Vous voulez un exemple de ça ?  Un jour, un illuminé a suggéré que les étudiants de l’université de Sherbrooke aient accès au transport en commun gratuitement.  Beaucoup de gens ont avalé de travers la première fois où ils ont entendu ça.  Quelques années plus tard, on vient d’apprendre que le centre ville emboîtait le pas et qu’on remplaçait l’asphalte par du gazon et des arbres sur le campus universitaire.  Donc une idée qui semble farfelu au départ peut devenir tout un projet de société, qui remet de l’argent dans les poches de la population tout en contribuant grandement à l’amélioration de l’environnement.

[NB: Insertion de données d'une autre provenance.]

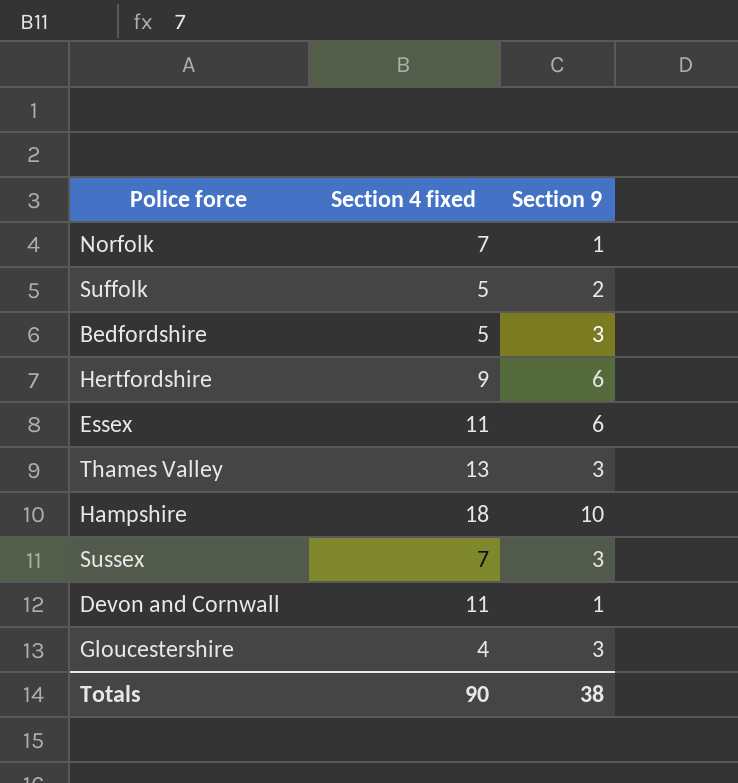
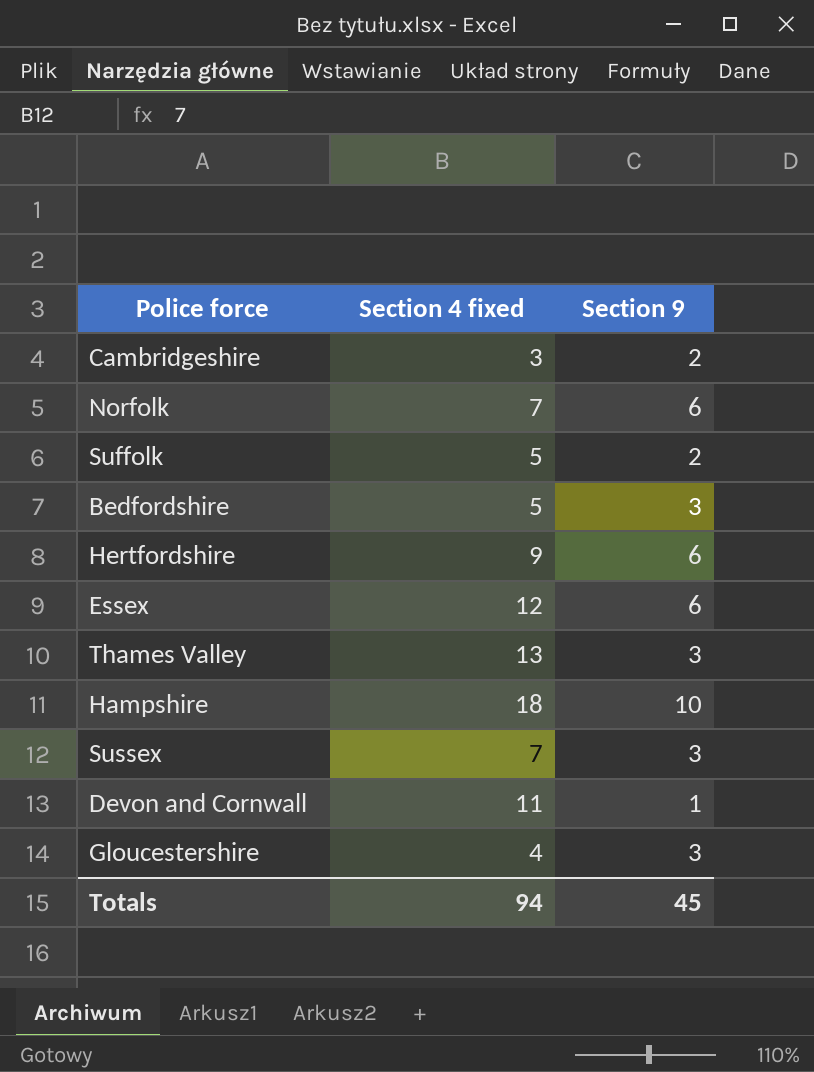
row Cambridgeshire: none -> 3 | 2
Norfolk | Section 9: 1 -> 6
Essex | Section 4 fixed: 11 -> 12
Totals | Section 4 fixed: 90 -> 94
Totals | Section 9: 38 -> 45

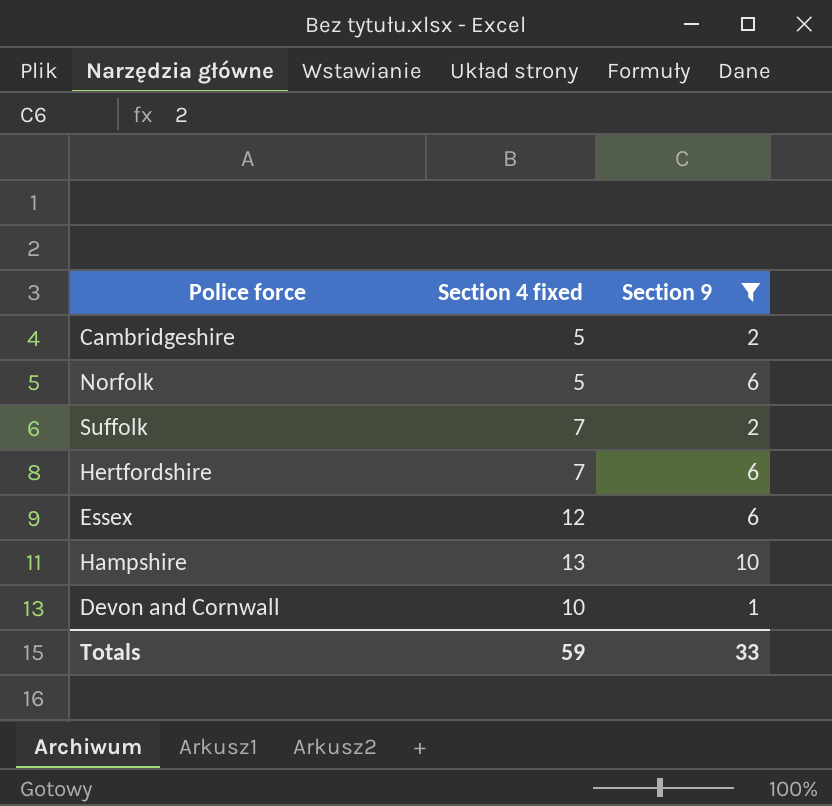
filter: none -> Section 9 != 3
Cambridgeshire | Section 4 fixed: 3 -> 5
Norfolk | Section 4 fixed: 7 -> 5
Suffolk | Section 4 fixed: 5 -> 7
Hertfordshire | Section 4 fixed: 9 -> 7
Hampshire | Section 4 fixed: 18 -> 13
Devon and Cornwall | Section 4 fixed: 11 -> 10
Totals | Section 4 fixed: 94 -> 59
Totals | Section 9: 45 -> 33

Revenons au projet de loi Norvégien.  L’idée est plus qu’excellente et elle tombe à point, car les grands constructeurs automobiles sont en restructuration et doivent absolument revoir le catalogue des produits qu’ils offrent.  Imaginez que vous êtes PDG de GM ou de Ford et que vous constatez que 10 pays adoptent un projet de loi semblable.  Si ceci ne vous convainc pas de fabriquer des véhicules qui avancent avec autre chose que de l’essence, vous êtes mûrs pour la camisole de force.

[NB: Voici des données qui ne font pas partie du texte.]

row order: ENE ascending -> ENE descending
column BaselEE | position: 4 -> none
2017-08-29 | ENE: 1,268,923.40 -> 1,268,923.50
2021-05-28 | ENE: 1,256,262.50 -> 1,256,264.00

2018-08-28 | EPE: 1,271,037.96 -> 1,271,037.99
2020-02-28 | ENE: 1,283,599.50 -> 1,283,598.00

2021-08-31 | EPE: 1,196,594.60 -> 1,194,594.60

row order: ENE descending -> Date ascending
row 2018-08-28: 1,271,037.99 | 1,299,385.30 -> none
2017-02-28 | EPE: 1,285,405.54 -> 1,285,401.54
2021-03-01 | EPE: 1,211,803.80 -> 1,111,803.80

Pendant que les Norvégiens cogitent sur un projet de loi à la sauce des années 2000, notre bon gouvernement conservateur a aboli le crédit aux véhicules moins énergivores, car cela contribuait à augmenter les ventes de véhicules japonais, ce qui tuait le marché de voitures nord américaines.  Monsieur Harper, avez-vous pensé un instant à mettre de la pression sur les fabricants en question afin qu’ils se mettent à l’heure de l’environnement et de l’économie ?

Les fabricants y vont avec le principe de la demande.  Aux États-Unis, par exemple, beaucoup d’américain ne peuvent se résoudre à acheter autre chose que des V10 hyper polluant.  La maison Blanche devrait songer sérieusement à instaurer une loi comme celle suggérée par les Norvégiens.  Ils ont beau jeu, eux qui sont pratiquement propriétaire des gros constructeurs.

Il ne faut pas oublier que si les constructeurs se mettent à construire ce type de véhicule à grande échelle, les coûts vont chuter, ce qui est excellent pour le consommateur.  Ça avance, ça avance, ne nous décourageons pas.